Generative AI systems have the potential to generate false, misleading, or inaccurate content for the intended purpose or audience. Users need to be careful and critical when using and evaluating the output content of generative AI tools.

Generative AI tools may create biased, misleading, inaccurate, or offensive content.

Generative AI tools may not be able to handle complex, ambiguous, or nuanced prompts or feedback, or cope with unexpected or erroneous input data.

Output may not be accurate or true. These models are not evaluating or analyzing their outputs for accuracy in fact or substance. Instead, they evaluate their outputs in comparison with the similarities to the training data they are built upon.

Generative AI tools, despite the name, are not intelligent. They are designed to mimic human behavior and to do so in a conversational manner. This could give users a false sense of confidence or accurateness in the AI-supplied results.

Generative AI tools may be used by malicious actors to manipulate or deceive others, such as by creating fake news, deepfakes, or phishing messages. It is crucial to establish and enforce ethical and professional standards and norms for the use of Generative AI, and to ensure the traceability and accountability of the data and content that it generates.
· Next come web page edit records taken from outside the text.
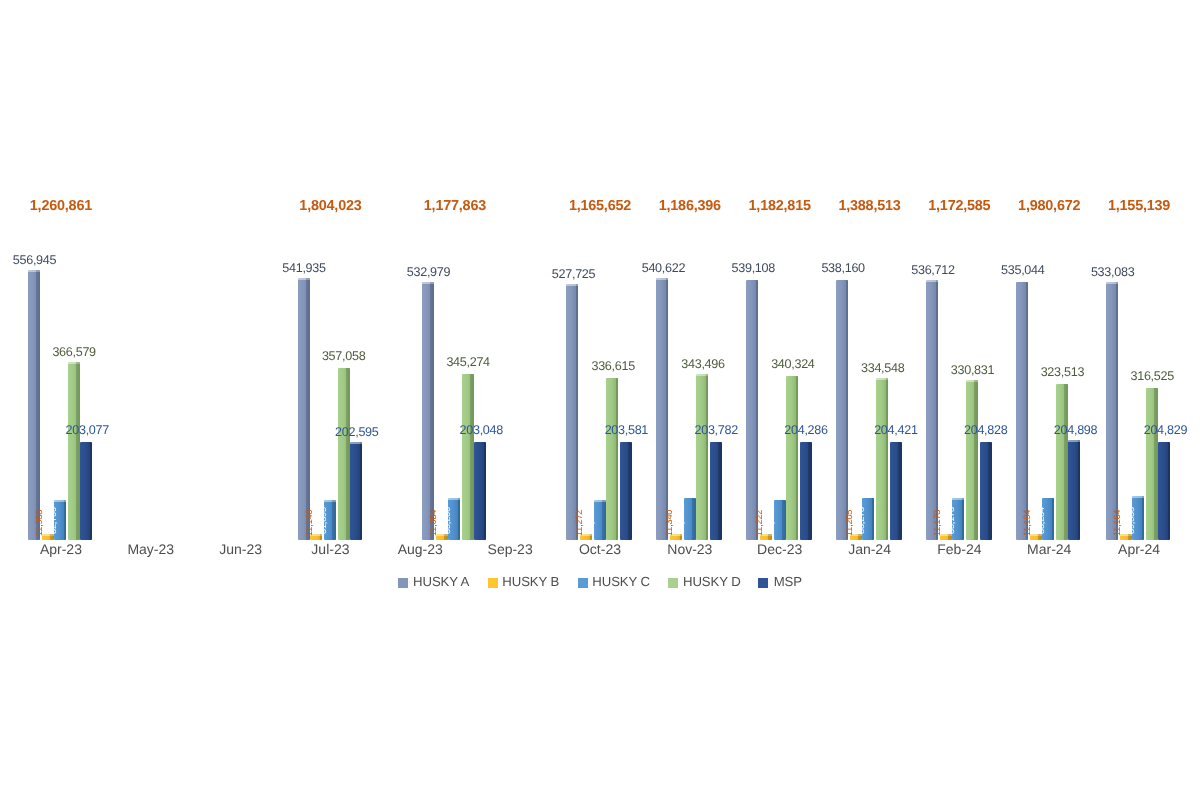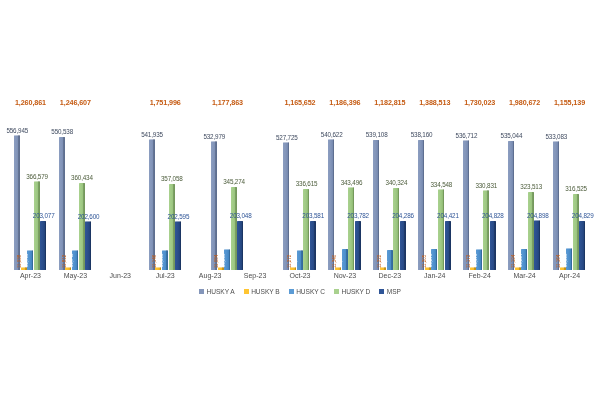"1,246,607" div.cluster { html: <div> <div>1,246,607</div> <div> <div></div> <div>550,538</div> <div></div> <div>11,812</div> <div></div> <div>81,743</div> <div></div> <div>360,434</div> <div></div> <div>202,600</div> </div> </div> -> none }
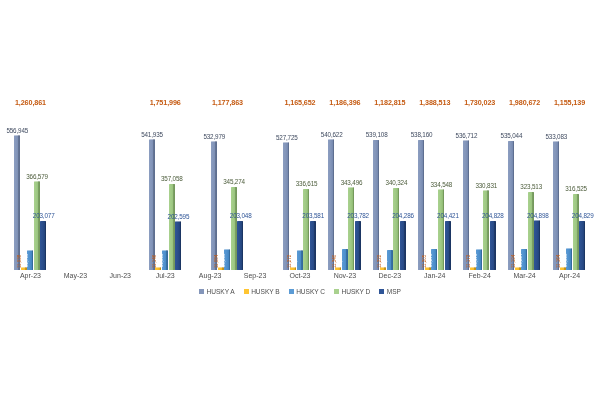"1,751,996" div.total-label { text: 1,751,996 -> 1,804,023 }
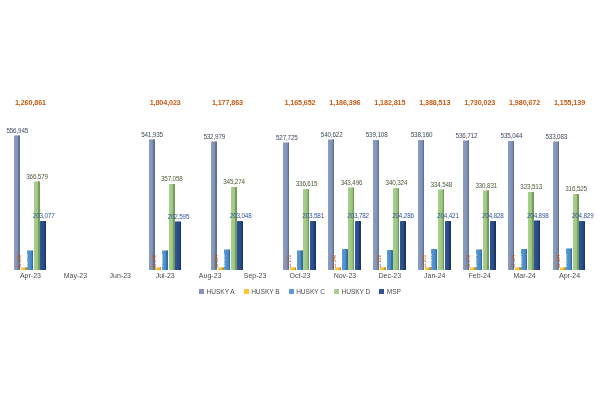"1,730,023" div.total-label { text: 1,730,023 -> 1,172,585 }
Generative AI systems have the potential to generate content that may inadvertently or intentionally defame individuals or organizations. Vigilance is key when implementing measures to prevent generation of defamatory content, such as robust content moderation, human review and editing, and filtering mechanisms. Clear University policies should address and rectify any instances of defamation that may arise from the use of Generative AI systems, ensuring accountability and protecting the reputation of the University and our communities. Verifying Generative AI responses for accuracy reduces but does not eliminate this potential. If a user has a strong suspicion of generated content creating a situation like this, the user should validate the information with another source.

Data Privacy and Security

It is unclear what personal information, user behavior, and analytics are being recorded and retained, or shared with third-parties. As Generative AI is mainstreamed, it is likely to follow proven channels for monetization, such as using personal data for targeted advertising. Clear policies should be established regarding retention and deletion of user data collected during interactions with Generative AI systems. When considering Generative AI uses, determine whether users have the ability to request the deletion of their personal data, which is a requirement of the EU’s GDPR and most other privacy laws and regulations.

Given the prolonged and conversational interaction of many chatbot-based Generative AI solutions, special care should be taken to minimize legal and privacy risks related to wiretap laws. Risks arise in many possible implementations, including under federal and state wiretap laws. The extent of the risk largely depends on what information is collected and who has access., Configuring the Generative AI solutions with these risks in mind, including incorporating appropriate notice and consent language, is essential. Any implementation of a Generative AI service should be reviewed by University Counsel and the University Ethics and Compliance Office.

Generative AI models can be susceptible to adversarial prompt engineering, where malicious actors manipulate input to generate harmful or misleading content. Malicious prompt engineering may result in dissemination of false information, exposure of sensitive data, or inappropriate collection of private information from users.

A list of AI tools, including Generative AI tools, that have been reviewed by the University or System can be found: https://citl.illinois.edu/citl-101/instructional-spaces-technologies/teaching-with-technology/generative-artificial-intelligence/genai-tools

Training and Awareness

The implementation of Generative AI should be transparent to the user and be accompanied by training and educational programming. Promoting AI literacy within the University community is crucial for better understanding of the privacy implications of interacting with Generative AI systems, empowering individuals to make informed decisions and take privacy precautions.